WHAT YOU ARE ASKED TO DO - Copy the lines below exactly, starting with the first and finishing with the one holding "Sum | 2014: 11,171 -> 11,121"; do not copy the pictures.

[Start of Attachment]

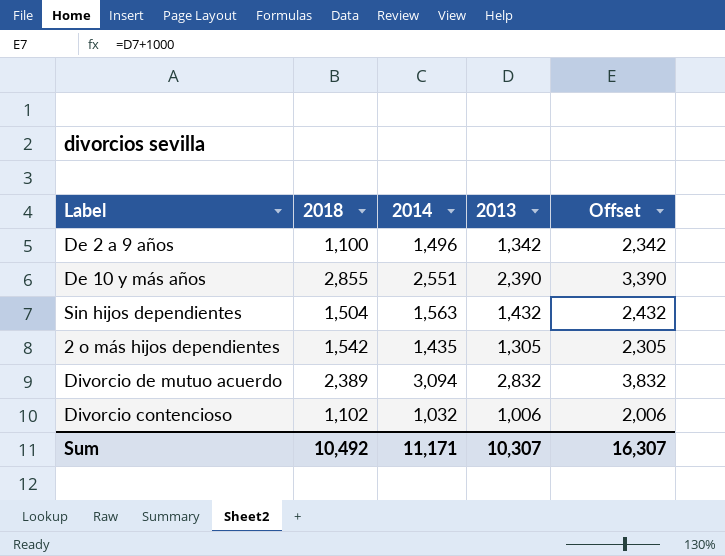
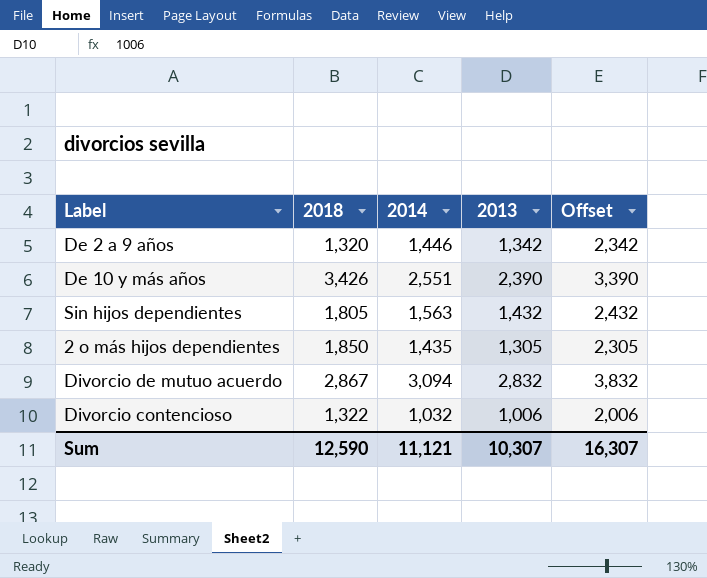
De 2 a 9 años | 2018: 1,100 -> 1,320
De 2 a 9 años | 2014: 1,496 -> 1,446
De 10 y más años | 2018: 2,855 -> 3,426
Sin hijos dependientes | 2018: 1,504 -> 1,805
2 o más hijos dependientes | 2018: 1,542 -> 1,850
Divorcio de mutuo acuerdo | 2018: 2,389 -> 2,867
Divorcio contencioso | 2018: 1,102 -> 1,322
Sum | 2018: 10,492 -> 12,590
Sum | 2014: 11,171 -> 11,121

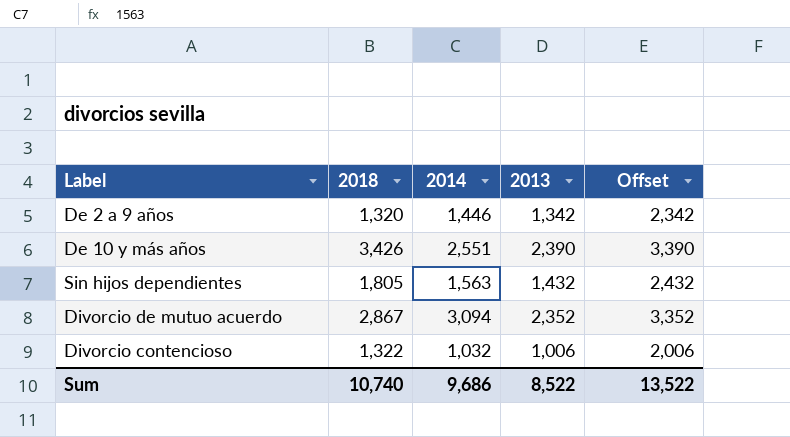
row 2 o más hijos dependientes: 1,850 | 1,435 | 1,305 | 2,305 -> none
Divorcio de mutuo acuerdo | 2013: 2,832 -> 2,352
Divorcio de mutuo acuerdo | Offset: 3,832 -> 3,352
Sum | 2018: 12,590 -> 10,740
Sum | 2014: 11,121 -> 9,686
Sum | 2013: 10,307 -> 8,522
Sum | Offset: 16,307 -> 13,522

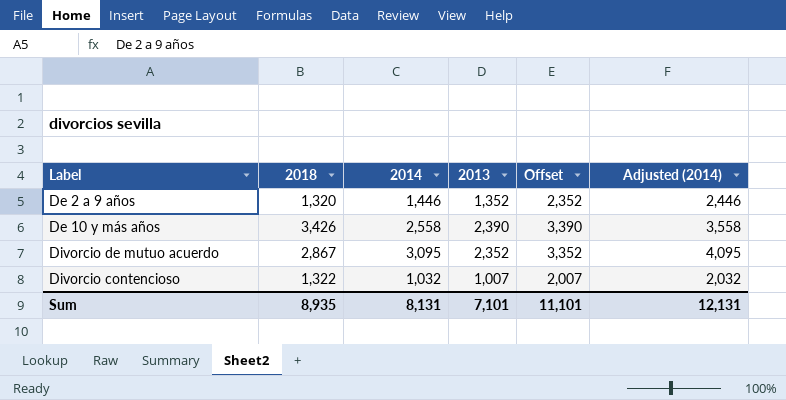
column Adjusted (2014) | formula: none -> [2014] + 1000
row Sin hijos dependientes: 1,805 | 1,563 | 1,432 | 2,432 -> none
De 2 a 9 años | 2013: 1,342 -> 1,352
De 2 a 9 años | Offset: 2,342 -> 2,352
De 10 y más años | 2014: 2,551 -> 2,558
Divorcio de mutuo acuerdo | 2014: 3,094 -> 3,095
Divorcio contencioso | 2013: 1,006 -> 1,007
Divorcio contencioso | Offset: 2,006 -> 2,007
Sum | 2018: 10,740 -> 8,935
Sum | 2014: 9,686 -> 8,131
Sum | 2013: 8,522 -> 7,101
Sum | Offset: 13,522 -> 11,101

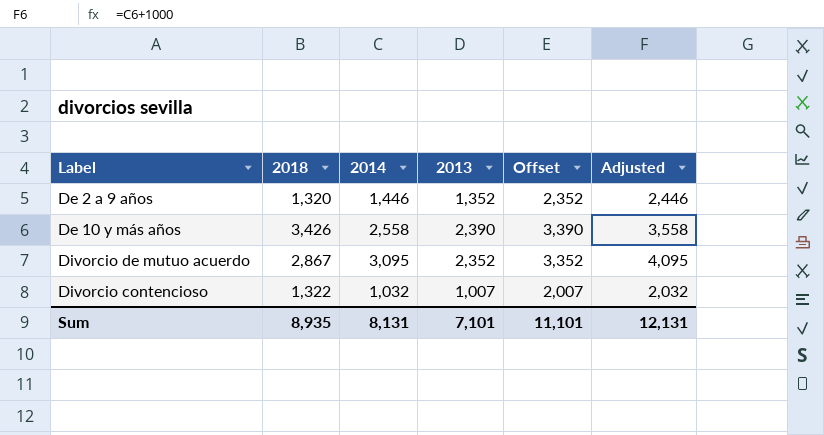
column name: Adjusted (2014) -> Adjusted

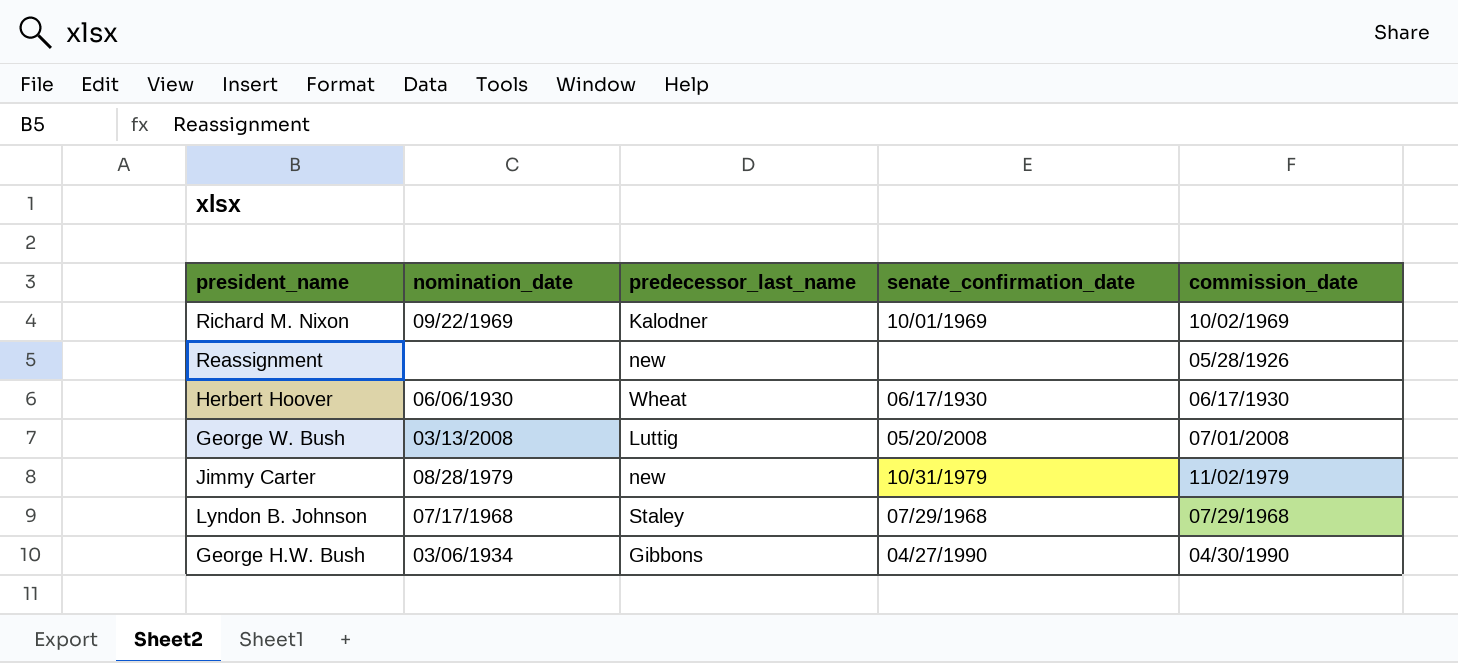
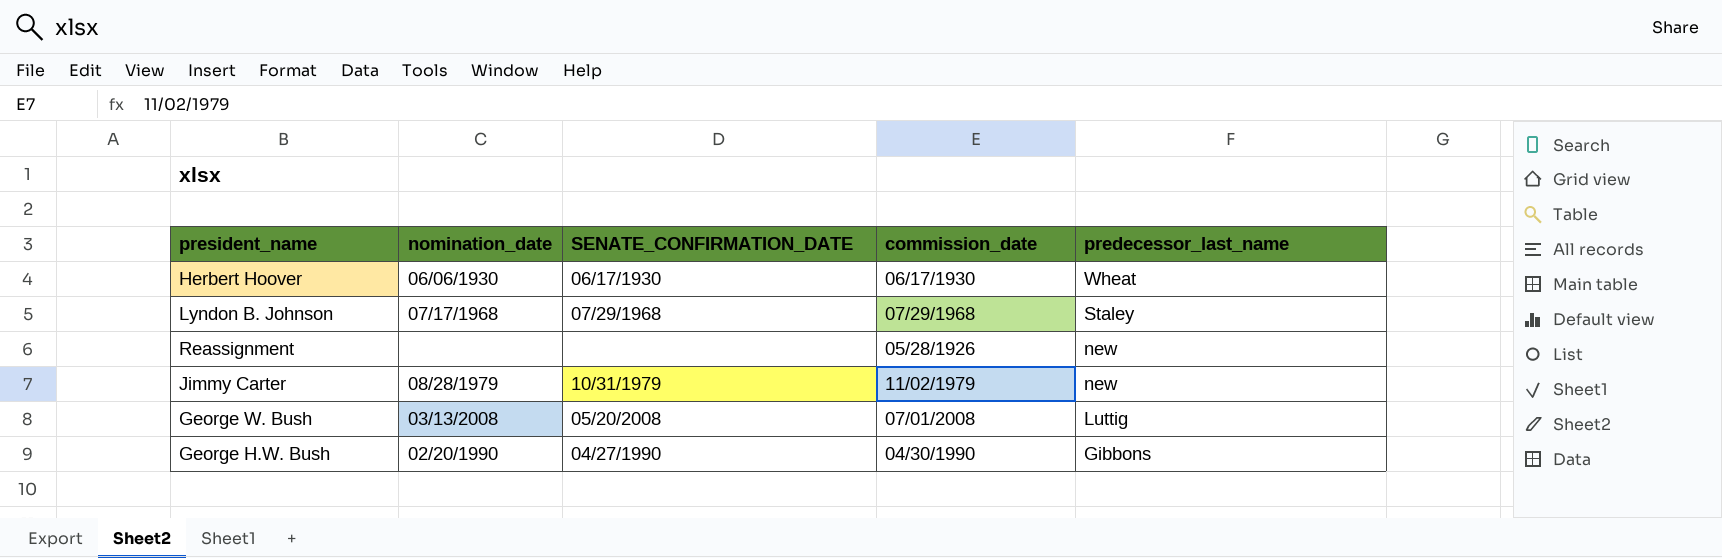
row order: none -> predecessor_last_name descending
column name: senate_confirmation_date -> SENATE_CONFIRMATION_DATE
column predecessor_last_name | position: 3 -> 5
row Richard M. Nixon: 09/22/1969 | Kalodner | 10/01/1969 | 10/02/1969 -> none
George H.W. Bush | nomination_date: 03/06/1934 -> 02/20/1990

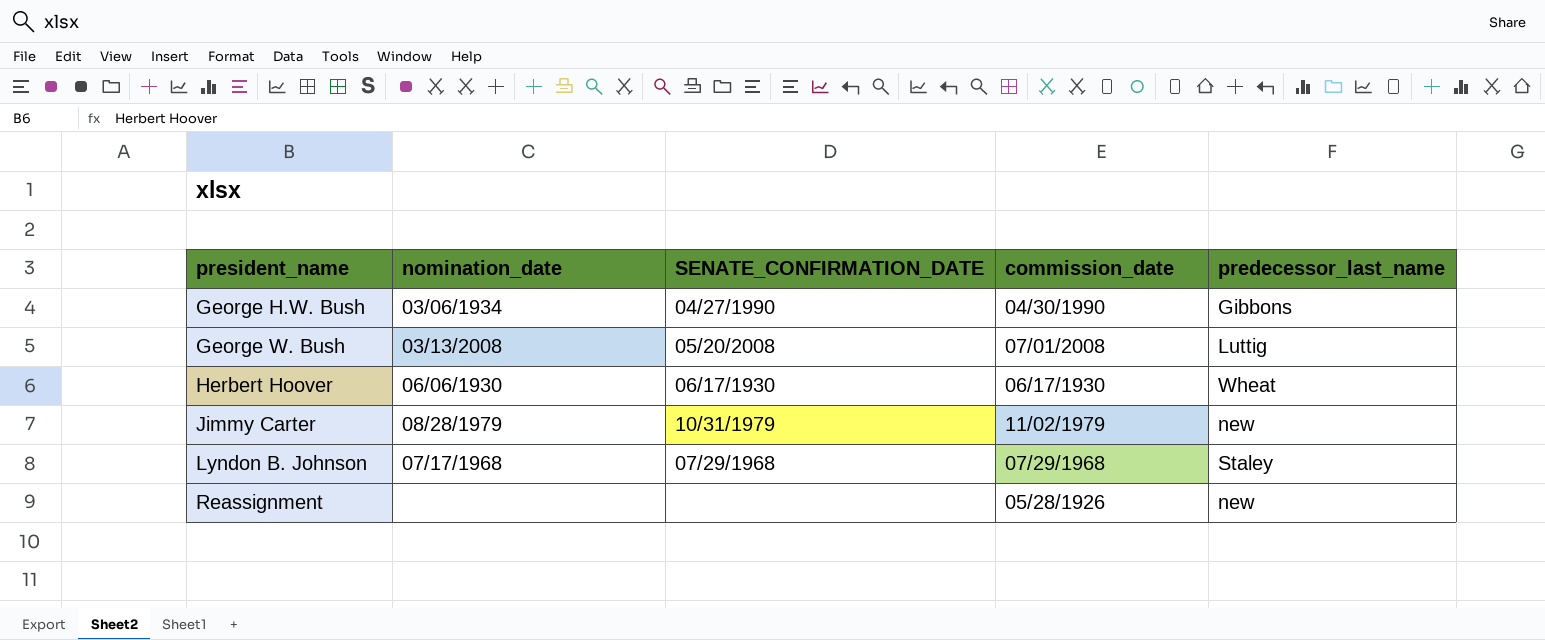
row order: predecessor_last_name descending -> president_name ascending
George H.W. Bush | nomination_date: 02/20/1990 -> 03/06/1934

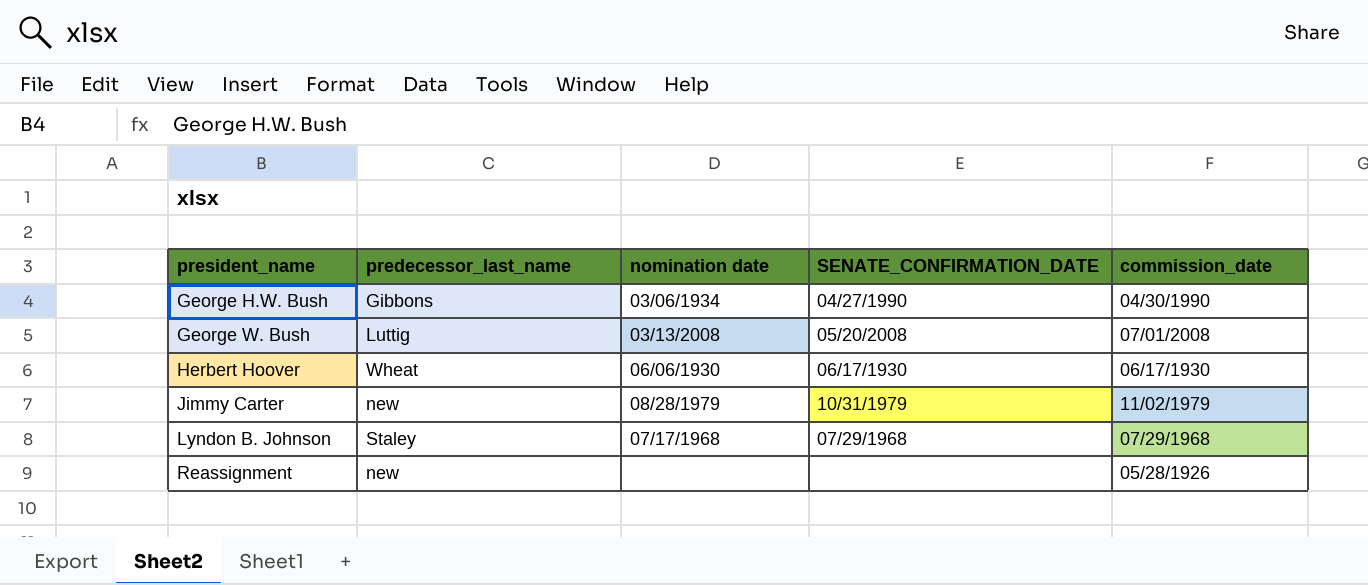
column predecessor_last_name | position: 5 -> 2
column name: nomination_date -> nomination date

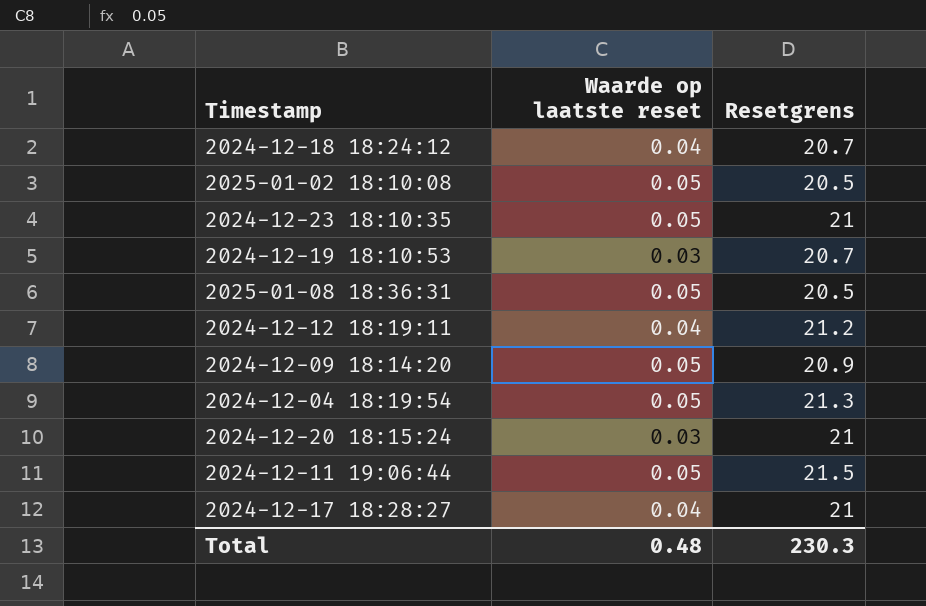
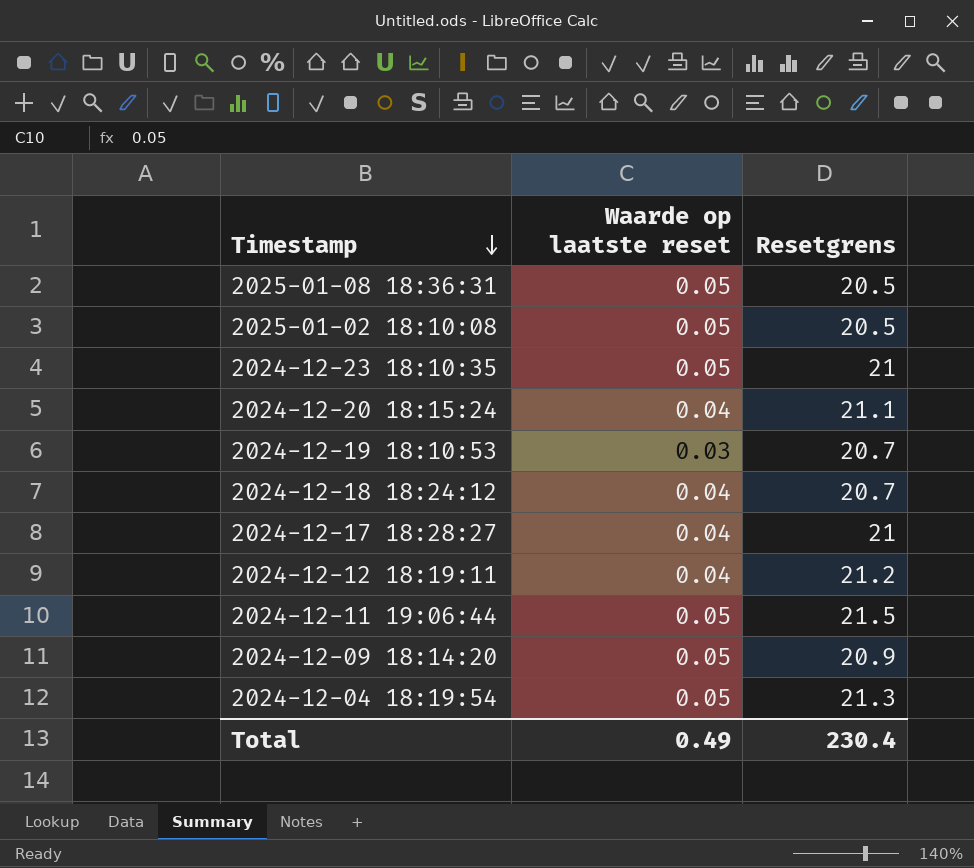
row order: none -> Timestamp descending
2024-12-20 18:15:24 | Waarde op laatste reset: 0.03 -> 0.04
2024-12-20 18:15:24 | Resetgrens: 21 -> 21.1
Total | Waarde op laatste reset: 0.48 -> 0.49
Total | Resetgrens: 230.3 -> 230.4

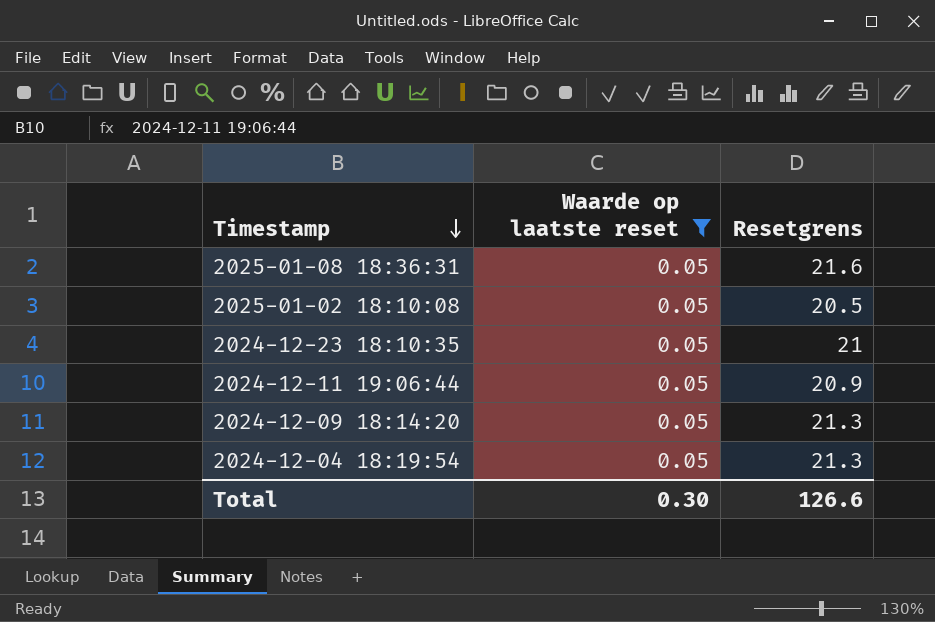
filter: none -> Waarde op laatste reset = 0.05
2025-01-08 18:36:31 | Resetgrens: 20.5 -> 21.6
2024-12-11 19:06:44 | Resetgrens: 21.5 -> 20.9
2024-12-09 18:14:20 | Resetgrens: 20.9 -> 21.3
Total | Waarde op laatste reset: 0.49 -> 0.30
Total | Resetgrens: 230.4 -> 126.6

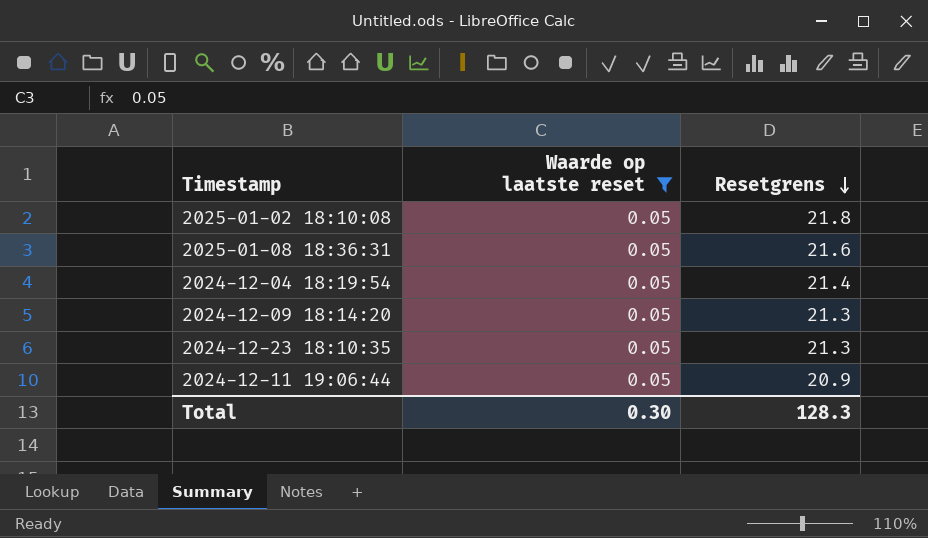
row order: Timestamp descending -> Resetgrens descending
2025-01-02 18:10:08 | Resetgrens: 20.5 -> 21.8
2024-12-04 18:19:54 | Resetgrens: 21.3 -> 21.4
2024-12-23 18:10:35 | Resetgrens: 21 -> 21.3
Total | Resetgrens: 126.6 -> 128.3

[End of Attachment]

ANSWER -
De 2 a 9 años | 2018: 1,100 -> 1,320
De 2 a 9 años | 2014: 1,496 -> 1,446
De 10 y más años | 2018: 2,855 -> 3,426
Sin hijos dependientes | 2018: 1,504 -> 1,805
2 o más hijos dependientes | 2018: 1,542 -> 1,850
Divorcio de mutuo acuerdo | 2018: 2,389 -> 2,867
Divorcio contencioso | 2018: 1,102 -> 1,322
Sum | 2018: 10,492 -> 12,590
Sum | 2014: 11,171 -> 11,121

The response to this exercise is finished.